▶ **Task details**:
Unless it is a picture, every line from the start of the entries through the line with "border-right:1px solid #c2c2c2;" must be retyped exactly.

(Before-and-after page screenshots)
+++++
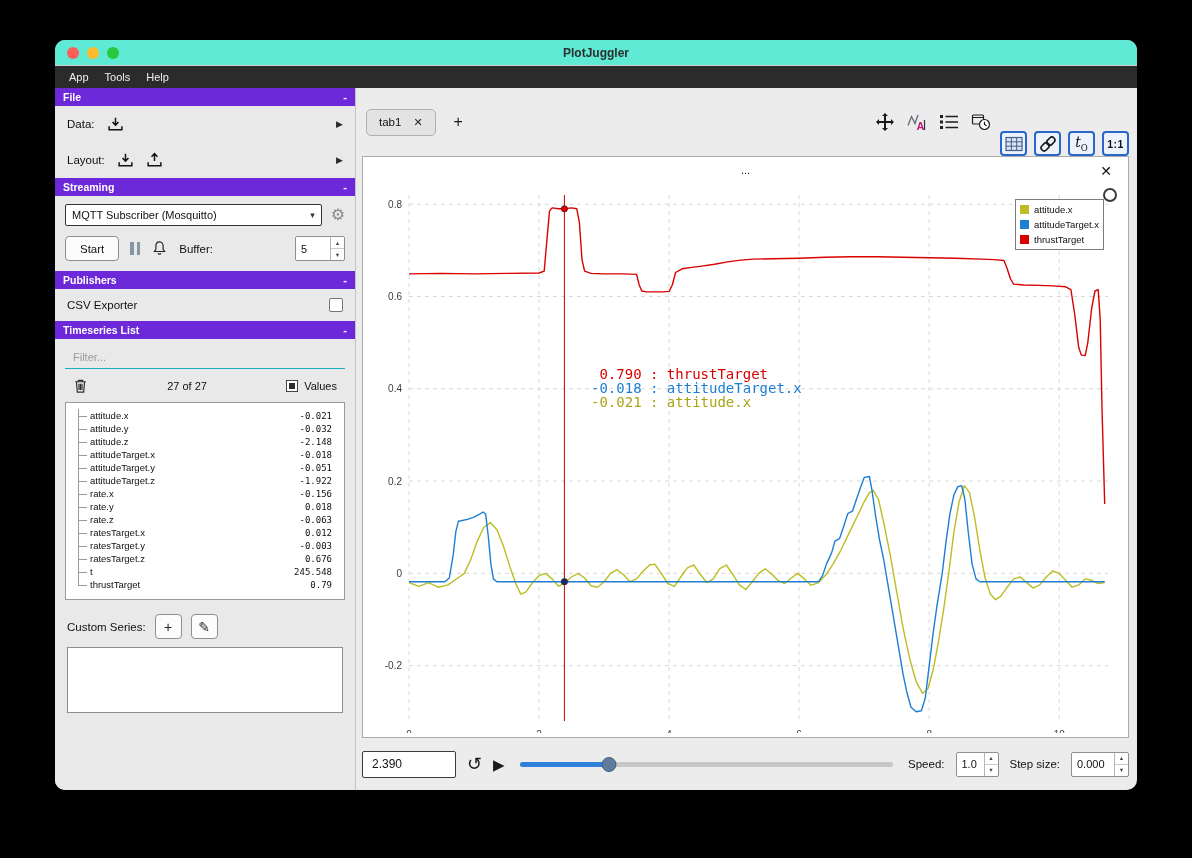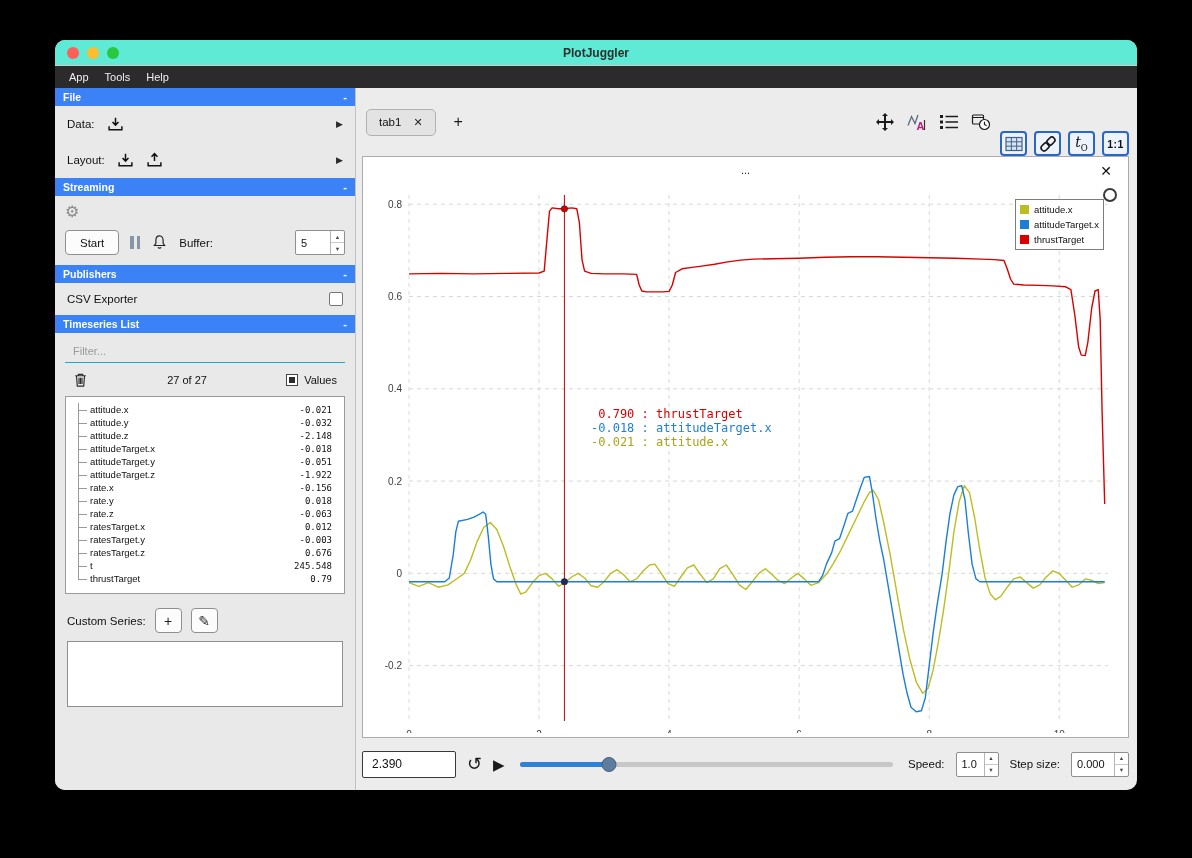--- a/index.html
+++ b/index.html
@@ -19,21 +19,21 @@
 
   
   .menubar { flex:0 0 22px; background:#2b2b2b; display:flex; align-items:center; padding-left:6px; }
   .menu-item { color:#efefef; font-size:11px; padding:0 8px; cursor:default; }
 
   .content { flex:1; display:flex; min-height:0; }
 
   
   .sidebar { flex:0 0 301px; width:301px; background:#e9e9e9; border-right:1px solid #c2c2c2;
     display:flex; flex-direction:column; overflow:hidden; }
-  .sec-h { flex:0 0 18px; background:#3b82f6; color:#fff; font-size:10.5px; font-weight:bold;
+  .sec-h { flex:0 0 18px; background:#6d28d9; color:#fff; font-size:10.5px; font-weight:bold;
     display:flex; align-items:center; justify-content:space-between; padding:0 8px; }
   .sec-h .collapse { font-weight:bold; font-size:11px; }
   .row { display:flex; align-items:center; }
   .file-row { padding:10px 12px; gap:12px;justify-content:space-between; }
   .lbl { font-size:11.5px; color:#101010; }
   .spacer { flex:1; }
   .tri { font-size:9px; color:#2a2a2a; }
   .icon-btn { display:inline-flex; align-items:center; justify-content:center; }
 
   .combo-row { padding:8px 10px 6px; gap:9px; }
@@ -99,21 +99,21 @@
   .plot-title { position:absolute; top:7px; left:0; right:0; text-align:center; font-size:11px; color:#222; z-index:2; }
   .plot-close { position:absolute; top:6px; right:16px; font-size:14px; color:#111; z-index:3; }
   .corner-circle { position:absolute; top:31px; right:11px; width:14px; height:14px; border:2px solid #3a3a3a;
     border-radius:50%; background:#fff; z-index:4; }
   .legend { position:absolute; top:42px; right:24px; background:#fff; border:1px solid #7d7d7d;
     padding:2px 4px; z-index:3; }
   .legend-row { display:flex; align-items:center; gap:5px; height:15px; }
   .legend-swatch { width:9px; height:9px; flex:0 0 9px; }
   .legend-label { font-size:9.5px; color:#101010; }
   .tooltip { position:absolute; left:228px; top:210px; font-family:"DejaVu Sans Mono", monospace;
-    font-size:12px; line-height:14px; white-space:pre; z-index:2;margin-top:40px; }
+    font-size:14px; line-height:14px; white-space:pre; z-index:2; }
   #chart-svg { position:absolute; left:4px; top:26px; width:calc(100% - 8px); height:calc(100% - 30px); }
 
   
   .bottombar { flex:0 0 44px; display:flex; align-items:center; gap:11px; padding-top:8px; }
   .time-input { width:94px; height:27px; border:1px solid #3a3a3a; border-radius:2px; background:#fff;
     font-size:12px; padding:0 9px; font-family:inherit; color:#111; }
   .glyph-btn { font-size:18px; color:#1a1a1a; line-height:1; }
   .play { font-size:15px; }
   .slider { flex:1; position:relative; height:15px; margin:0 4px; }
   .slider-track { position:absolute; left:0; right:0; top:5px; height:5px; background:#c7c7c7; border-radius:2.5px; }
@@ -178,20 +178,24 @@
           </span>
           <span class="spacer"></span>
           <span class="tri">▶</span>
         </div>
 
         <div class="sec-h">
           <span>Streaming</span>
           <span class="collapse">-</span>
         </div>
         <div class="row combo-row">
+          <div class="combo">
+            <span>MQTT Subscriber (Mosquitto)</span>
+            <span class="combo-arrow">▾</span>
+          </div>
           <span class="gear">⚙</span>
         </div>
         <div class="row controls-row">
           <button class="btn">Start</button>
           <span class="pause">
               <i></i>
               <i></i>
             </span>
           <span class="icon-btn">
             <svg width="17" height="17" viewBox="0 0 16 16">

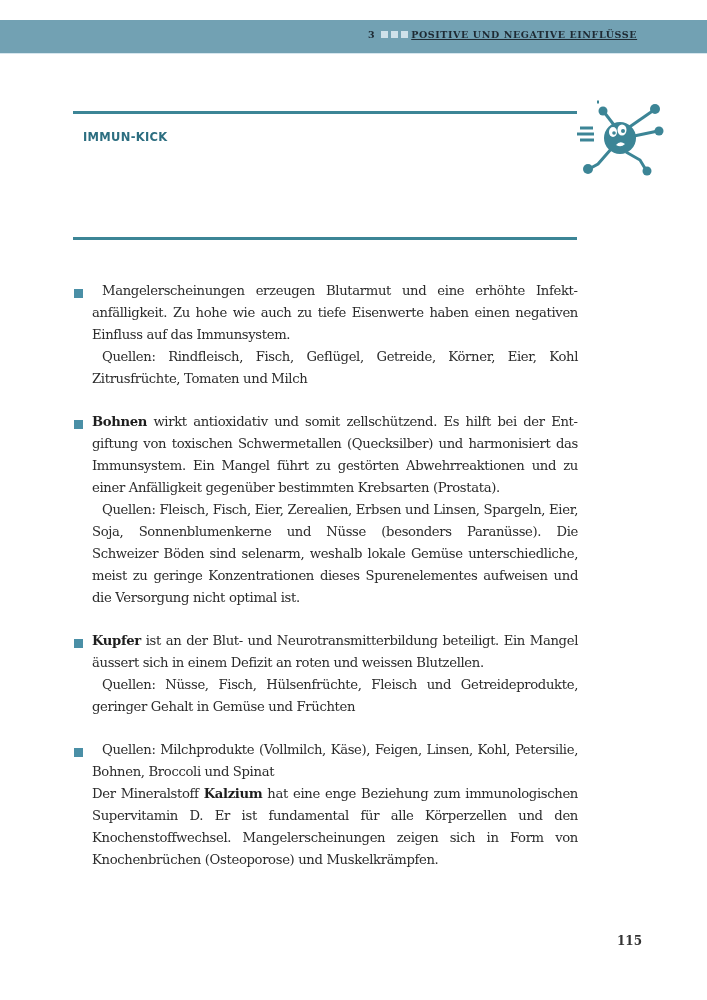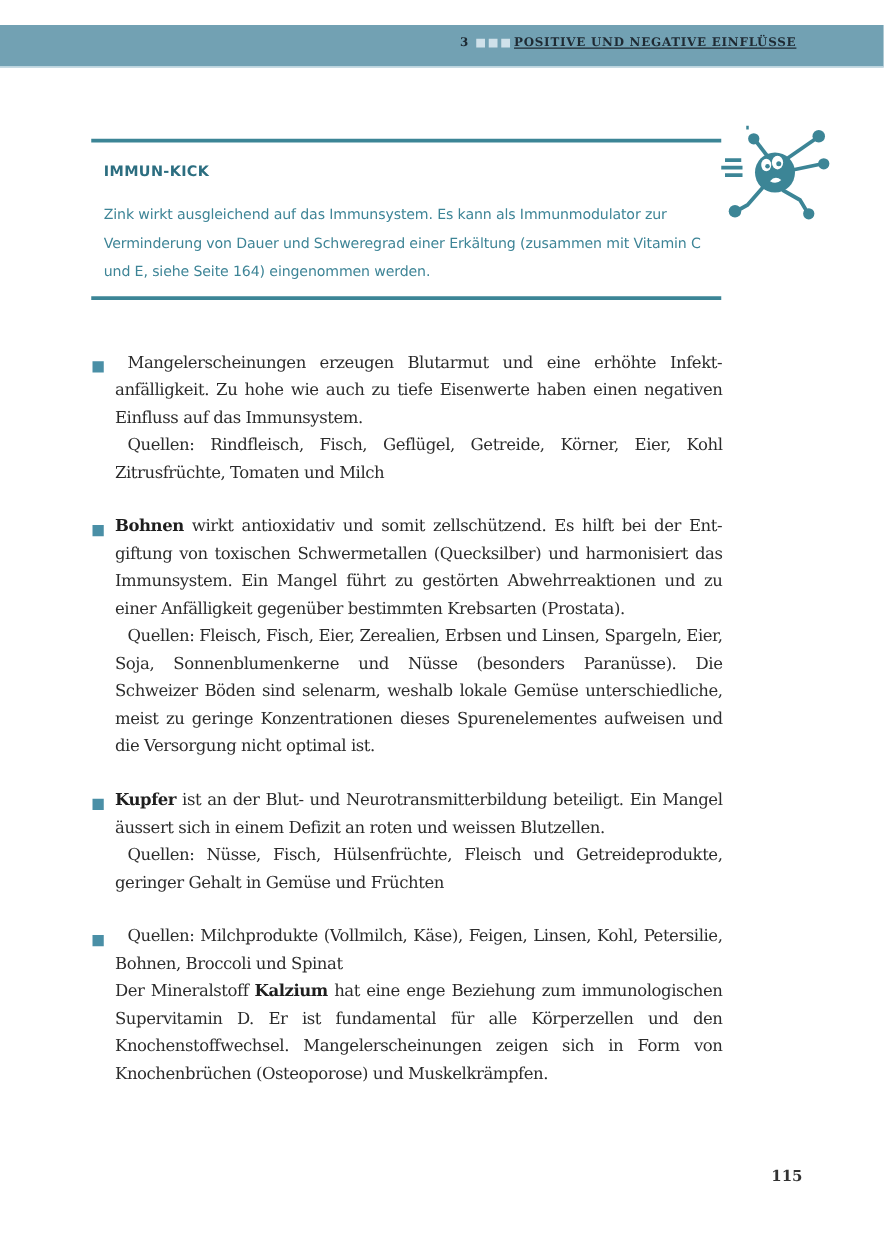--- a/index.html
+++ b/index.html
@@ -19,21 +19,21 @@
       display: flex; align-items: center;
       font-family: "DejaVu Serif", serif; font-weight: bold;
       font-size: 9.5px; letter-spacing: 0.6px; color: #1e2a33;
     }
     .chapter-num { margin-right: 6px; }
     .hdr-sq { width: 7px; height: 7px; background: #cfe1ea; margin-right: 3px; display: inline-block; }
     .hdr-sq:last-of-type { margin-right: 6px; }
     .chapter-title { text-transform: uppercase; text-decoration: underline; }
 
     .info-box {
-      position: absolute; left: 73px; top: 111px; width: 504px; height: 130px;
+      position: absolute; left: 73px; top: 111px; width: 504px; height: 130px; text-align: center;
     }
     .box-line { position: absolute; left: 0; width: 504px; height: 3px; background: #3c8596; }
     .box-line.top { top: 0; }
     .box-line.bottom { top: 126px; }
     .box-title {
       position: absolute; left: 10px; top: 19px;
       font-family: "DejaVu Sans", sans-serif; font-weight: bold;
       font-size: 11.5px; color: #2c6e80; letter-spacing: 0.3px;
     }
     .box-text {
@@ -69,21 +69,20 @@
     <span class="hdr-sq"></span>
     <span class="hdr-sq"></span>
     <span class="hdr-sq"></span>
     <span class="chapter-title">POSITIVE UND NEGATIVE EINFLÜSSE</span>
   </div>
 </div>
 
 <div class="info-box">
   <div class="box-line top" style="background: rgb(60, 133, 150);"></div>
   <div class="box-title">IMMUN-KICK</div>
-  <div class="box-text">Zink wirkt ausgleichend auf das Immunsystem. Es kann als Immunmodulator zur Verminderung von Dauer und Schweregrad einer Erkältung (zusammen mit Vitamin C und E, siehe Seite 164) eingenommen werden.</div>
   <div class="box-line bottom" style="background: rgb(60, 133, 150);"></div>
 </div>
 
 <svg class="virus-icon" viewBox="574 100 96 78" xmlns="http://www.w3.org/2000/svg">
   <g fill="#3c8596" stroke="#3c8596">
 
     <line x1="580" y1="128" x2="593" y2="128" stroke-width="3"></line>
     <line x1="577" y1="134" x2="594" y2="134" stroke-width="3"></line>
     <line x1="580" y1="140" x2="594" y2="140" stroke-width="3"></line>
     <line x1="597" y1="102" x2="599" y2="102" stroke-width="3"></line>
+++++
▶ **Output for this exercise**:
--- a/index.html
+++ b/index.html
@@ -19,21 +19,21 @@
 
   
   .menubar { flex:0 0 22px; background:#2b2b2b; display:flex; align-items:center; padding-left:6px; }
   .menu-item { color:#efefef; font-size:11px; padding:0 8px; cursor:default; }
 
   .content { flex:1; display:flex; min-height:0; }
 
   
   .sidebar { flex:0 0 301px; width:301px; background:#e9e9e9; border-right:1px solid #c2c2c2;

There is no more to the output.